Content starts
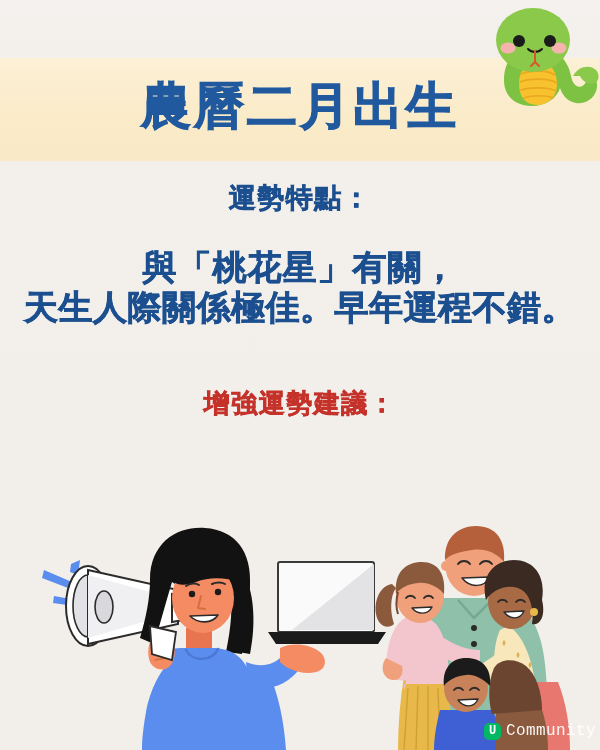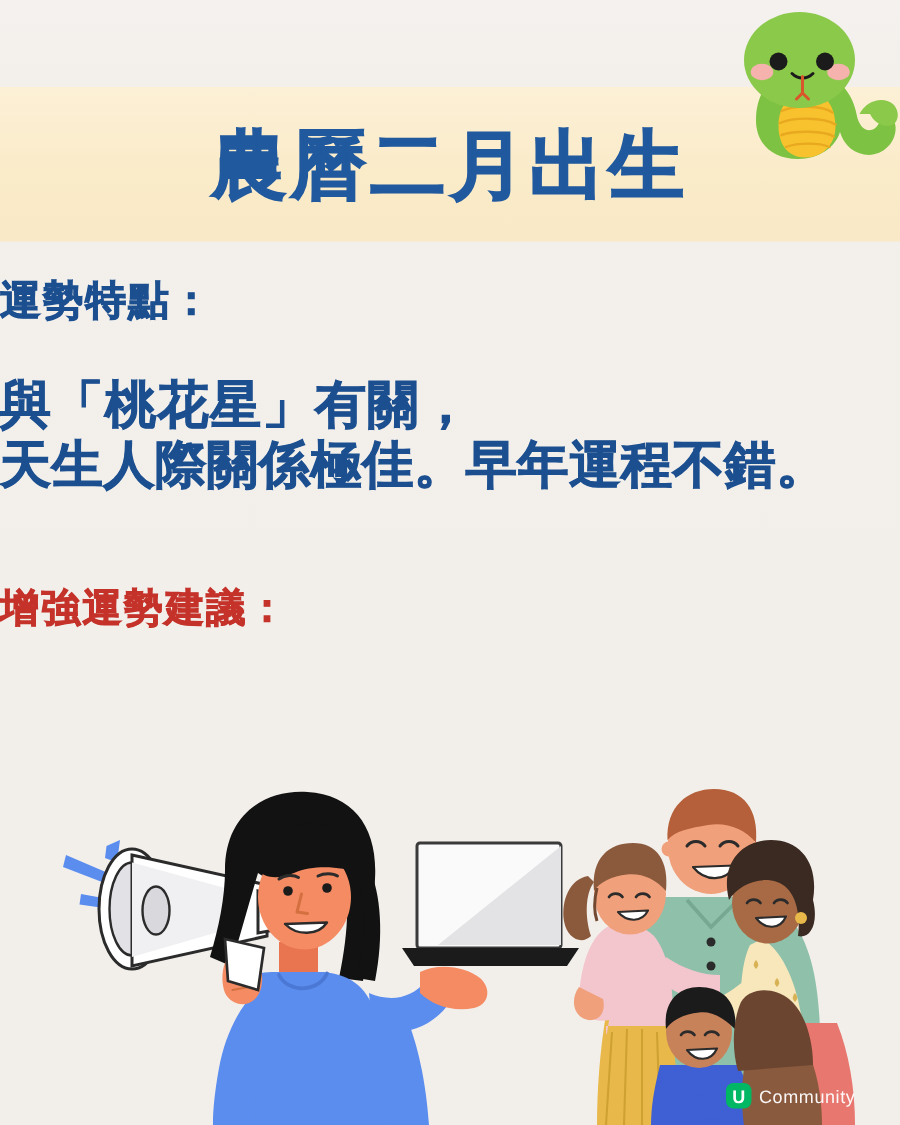--- a/index.html
+++ b/index.html
@@ -10,20 +10,21 @@
     overflow: hidden;
     position: relative;
   }
 
   #poster {
     position: relative;
     width: 600px;
     height: 750px;
     background: linear-gradient(180deg,#f4f1ee 0%,#f3f0ec 7%,#f2efeb 100%);
     overflow: hidden;
+    font-family: Liberation Mono, monospace;
   }
 
   
   .title-band {
     position: absolute;
     left: 0; top: 58px;
     width: 600px; height: 103px;
     background: linear-gradient(180deg,#fcf0d6 0%,#faebc9 55%,#f9e9c6 100%);
   }
   .title-text {
@@ -37,21 +38,21 @@
     letter-spacing: 3px;
     color: #20599e;
     -webkit-text-stroke: 1.2px #20599e;
     white-space: nowrap;
   }
 
   
   .snake { position:absolute; left:470px; top:2px; width:130px; height:120px; }
 
   
-  .blk { position:absolute; width:600px; white-space:nowrap; }
+  .blk { position:absolute; width:600px; text-align:center; white-space:nowrap; }
 
   .head-blue {
     top:180px;
     font-size:27px; line-height:40px; font-weight:700;
     color:#1c4f8f; letter-spacing:1.5px;
     -webkit-text-stroke:0.7px #1c4f8f;
   }
   .body-blue {
     top:250px;
     font-size:34px; line-height:40px; font-weight:700;
@@ -89,21 +90,21 @@
     position:absolute; left:484px; top:722px;
     display:flex; align-items:center; gap:5px;
   }
   .wm-badge {
     width:17px; height:17px; border-radius:5px; background:#00b763;
     color:#ffffff; font-size:12px; font-weight:700;
     display:flex; align-items:center; justify-content:center;
     line-height:1;
   }
   .wm-text {
-    color:#ffffff; font-size:12px; letter-spacing:0.4px;
+    color:#ffffff; font-size:16px; letter-spacing:0.4px;
     opacity:0.95; font-weight:400;
   }
 </style>
 </head>
 <body>
 
 <div id="poster">
 
   <div class="title-band"></div>
   <div class="title-text">農曆二月出生</div>

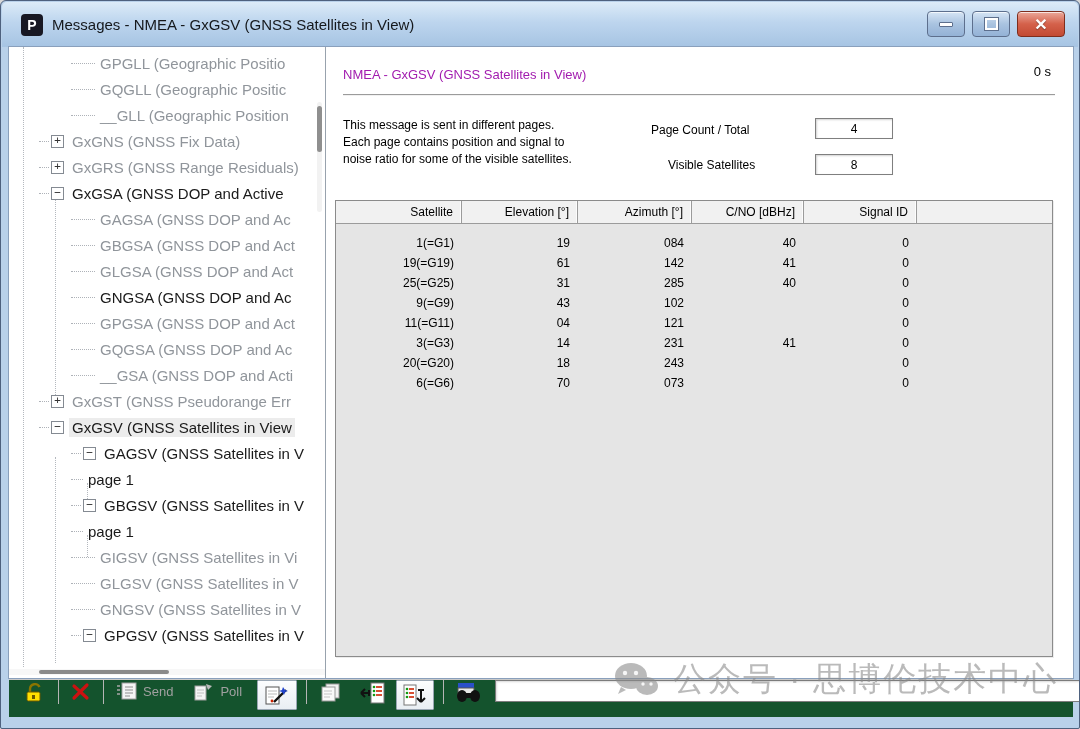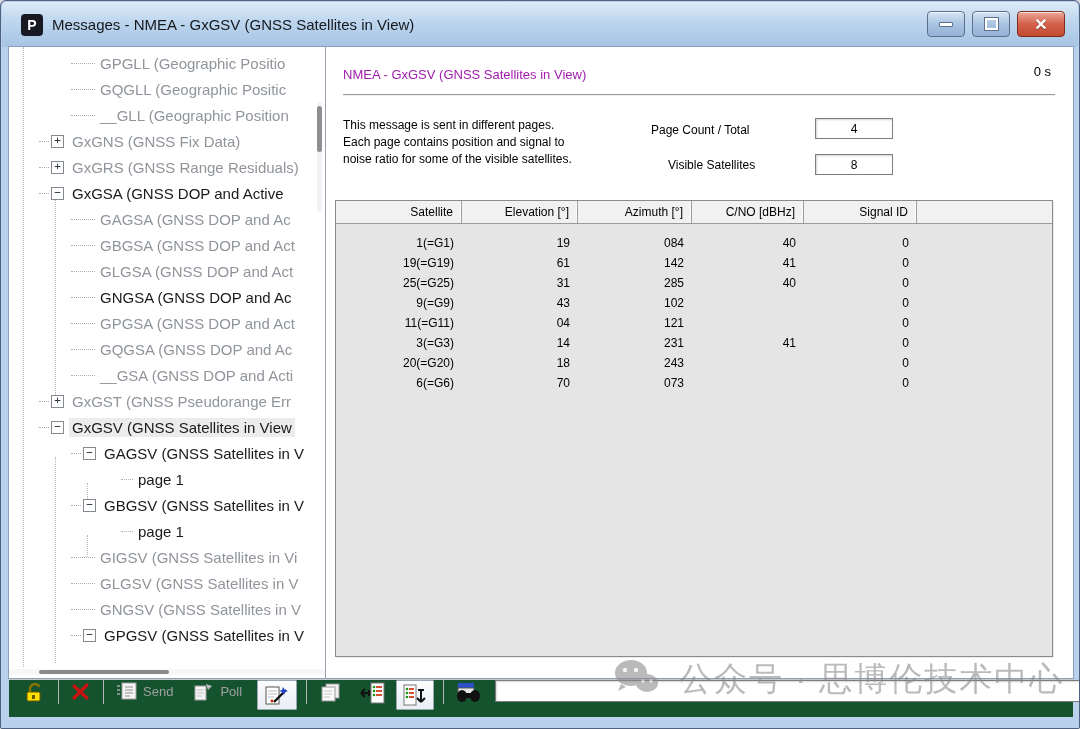--- a/index.html
+++ b/index.html
@@ -22,21 +22,21 @@
   
   .client{position:absolute;left:8px;top:46px;width:1064px;height:631px;background:#ffffff;display:flex;
           box-shadow:0 0 0 1px #8aa0bc;}
   
   .tree-panel{position:relative;width:316px;background:#fff;border-right:1px solid #98a2ad;overflow:hidden;flex:none;}
   .tree-items{position:absolute;left:0;top:3px;right:10px;}
   .trow{height:26px;display:flex;align-items:center;font-size:15px;color:#90959b;white-space:nowrap;overflow:hidden;}
   .trow.act{color:#1a1a1a;}
   .trow.lvl1{padding-left:30px;}
   .trow.lvl2{padding-left:62px;}
-  .trow.lvl3{padding-left:112px;}
+  .trow.lvl3{padding-left:62px;}
   .conn{width:10px;border-top:1px dotted #aeb2b8;margin-right:2px;flex:none;}
   .trow.leaf .conn{width:24px;}
   .trow.lvl3 .conn{width:12px;}
   .expander{width:11px;height:11px;border:1px solid #848a92;background:#fff;color:#333;font-size:11px;line-height:9px;
             text-align:center;margin:0 5px 0 0;flex:none;font-family:"DejaVu Sans Mono",monospace;}
   .tlabel{padding:1px 3px;}
   .trow.sel .tlabel{background:#ececec;}
   .vguide{position:absolute;border-left:1px dotted #b4b8be;width:0;}
   .tree-vscroll{position:absolute;right:3px;top:55px;width:5px;height:110px;background:#f2f2f2;border-radius:3px;}
   .tree-vscroll .thumb{position:absolute;left:0;top:4px;width:5px;height:46px;background:#8f8f8f;border-radius:3px;}
@@ -70,21 +70,21 @@
   
   .toolbar{position:absolute;left:8px;top:678px;width:1064px;height:37px;background:#14532d;border-top:1px solid #c9c9c9;
            display:flex;align-items:flex-start;}
   .tsep{width:1px;height:24px;background:#b5b5b5;margin:0 9px;flex:none;}
   .tbtn{display:flex;align-items:center;gap:5px;flex:none;padding:2px 3px;}
   .tbtn .lbl{font-size:13px;color:#a0a0a0;}
   .tbtn.framed{border:1px solid #9aa7b4;background:linear-gradient(#fcfdfe,#e9eef3);border-radius:1px;padding:3px 6px;}
   .cmd-input{margin-left:10px;width:578px;height:20px;background:#fff;border:1px solid #7c7c7c;
              box-shadow:inset 1px 1px 2px rgba(0,0,0,.15);font-size:12px;padding:0 4px;flex:none;}
   
-  .watermark{position:absolute;left:612px;top:656px;display:flex;gap:20px;z-index:30;
+  .watermark{position:absolute;left:612px;top:656px;display:flex;align-items:center;gap:14px;z-index:30;
              color:#8a8a8a;opacity:.58;pointer-events:none;}
   .watermark .wm-text{font-size:33px;letter-spacing:2px;white-space:nowrap;}
   .bottom-strip{position:absolute;left:0;right:0;bottom:0;height:14px;}
 </style>
 </head>
 <body>
 
 <div class="window">
 
   <div class="titlebar">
Content ends
# [What the exercise asks]
Please provide a faithful transcription of all the data, pictures excluded.

# [Answer section]
--- a/index.html
+++ b/index.html
@@ -10,20 +10,21 @@
     overflow: hidden;
     position: relative;
   }
 
   #poster {
     position: relative;
     width: 600px;
     height: 750px;
     background: linear-gradient(180deg,#f4f1ee 0%,#f3f0ec 7%,#f2efeb 100%);
     overflow: hidden;
+    font-family: Liberation Mono, monospace;
   }
 
   
   .title-band {
     position: absolute;
     left: 0; top: 58px;
     width: 600px; height: 103px;
     background: linear-gradient(180deg,#fcf0d6 0%,#faebc9 55%,#f9e9c6 100%);
   }
   .title-text {
@@ -37,21 +38,21 @@
     letter-spacing: 3px;
     color: #20599e;
     -webkit-text-stroke: 1.2px #20599e;
     white-space: nowrap;
   }
 
   
   .snake { position:absolute; left:470px; top:2px; width:130px; height:120px; }
 
   
-  .blk { position:absolute; width:600px; white-space:nowrap; }
+  .blk { position:absolute; width:600px; text-align:center; white-space:nowrap; }
 
   .head-blue {
     top:180px;
     font-size:27px; line-height:40px; font-weight:700;
     color:#1c4f8f; letter-spacing:1.5px;
     -webkit-text-stroke:0.7px #1c4f8f;
   }
   .body-blue {
     top:250px;
     font-size:34px; line-height:40px; font-weight:700;
@@ -89,21 +90,21 @@
     position:absolute; left:484px; top:722px;
     display:flex; align-items:center; gap:5px;
   }
   .wm-badge {
     width:17px; height:17px; border-radius:5px; background:#00b763;
     color:#ffffff; font-size:12px; font-weight:700;
     display:flex; align-items:center; justify-content:center;
     line-height:1;
   }
   .wm-text {
-    color:#ffffff; font-size:12px; letter-spacing:0.4px;
+    color:#ffffff; font-size:16px; letter-spacing:0.4px;
     opacity:0.95; font-weight:400;
   }
 </style>
 </head>
 <body>
 
 <div id="poster">
 
   <div class="title-band"></div>
   <div class="title-text">農曆二月出生</div>

--- a/index.html
+++ b/index.html
@@ -22,21 +22,21 @@
   
   .client{position:absolute;left:8px;top:46px;width:1064px;height:631px;background:#ffffff;display:flex;
           box-shadow:0 0 0 1px #8aa0bc;}
   
   .tree-panel{position:relative;width:316px;background:#fff;border-right:1px solid #98a2ad;overflow:hidden;flex:none;}
   .tree-items{position:absolute;left:0;top:3px;right:10px;}
   .trow{height:26px;display:flex;align-items:center;font-size:15px;color:#90959b;white-space:nowrap;overflow:hidden;}
   .trow.act{color:#1a1a1a;}
   .trow.lvl1{padding-left:30px;}
   .trow.lvl2{padding-left:62px;}
-  .trow.lvl3{padding-left:112px;}
+  .trow.lvl3{padding-left:62px;}
   .conn{width:10px;border-top:1px dotted #aeb2b8;margin-right:2px;flex:none;}
   .trow.leaf .conn{width:24px;}
   .trow.lvl3 .conn{width:12px;}
   .expander{width:11px;height:11px;border:1px solid #848a92;background:#fff;color:#333;font-size:11px;line-height:9px;
             text-align:center;margin:0 5px 0 0;flex:none;font-family:"DejaVu Sans Mono",monospace;}
   .tlabel{padding:1px 3px;}
   .trow.sel .tlabel{background:#ececec;}
   .vguide{position:absolute;border-left:1px dotted #b4b8be;width:0;}
   .tree-vscroll{position:absolute;right:3px;top:55px;width:5px;height:110px;background:#f2f2f2;border-radius:3px;}
   .tree-vscroll .thumb{position:absolute;left:0;top:4px;width:5px;height:46px;background:#8f8f8f;border-radius:3px;}
@@ -70,21 +70,21 @@
   
   .toolbar{position:absolute;left:8px;top:678px;width:1064px;height:37px;background:#14532d;border-top:1px solid #c9c9c9;
            display:flex;align-items:flex-start;}
   .tsep{width:1px;height:24px;background:#b5b5b5;margin:0 9px;flex:none;}
   .tbtn{display:flex;align-items:center;gap:5px;flex:none;padding:2px 3px;}
   .tbtn .lbl{font-size:13px;color:#a0a0a0;}
   .tbtn.framed{border:1px solid #9aa7b4;background:linear-gradient(#fcfdfe,#e9eef3);border-radius:1px;padding:3px 6px;}
   .cmd-input{margin-left:10px;width:578px;height:20px;background:#fff;border:1px solid #7c7c7c;
              box-shadow:inset 1px 1px 2px rgba(0,0,0,.15);font-size:12px;padding:0 4px;flex:none;}
   
-  .watermark{position:absolute;left:612px;top:656px;display:flex;gap:20px;z-index:30;
+  .watermark{position:absolute;left:612px;top:656px;display:flex;align-items:center;gap:14px;z-index:30;
              color:#8a8a8a;opacity:.58;pointer-events:none;}
   .watermark .wm-text{font-size:33px;letter-spacing:2px;white-space:nowrap;}
   .bottom-strip{position:absolute;left:0;right:0;bottom:0;height:14px;}
 </style>
 </head>
 <body>
 
 <div class="window">
 
   <div class="titlebar">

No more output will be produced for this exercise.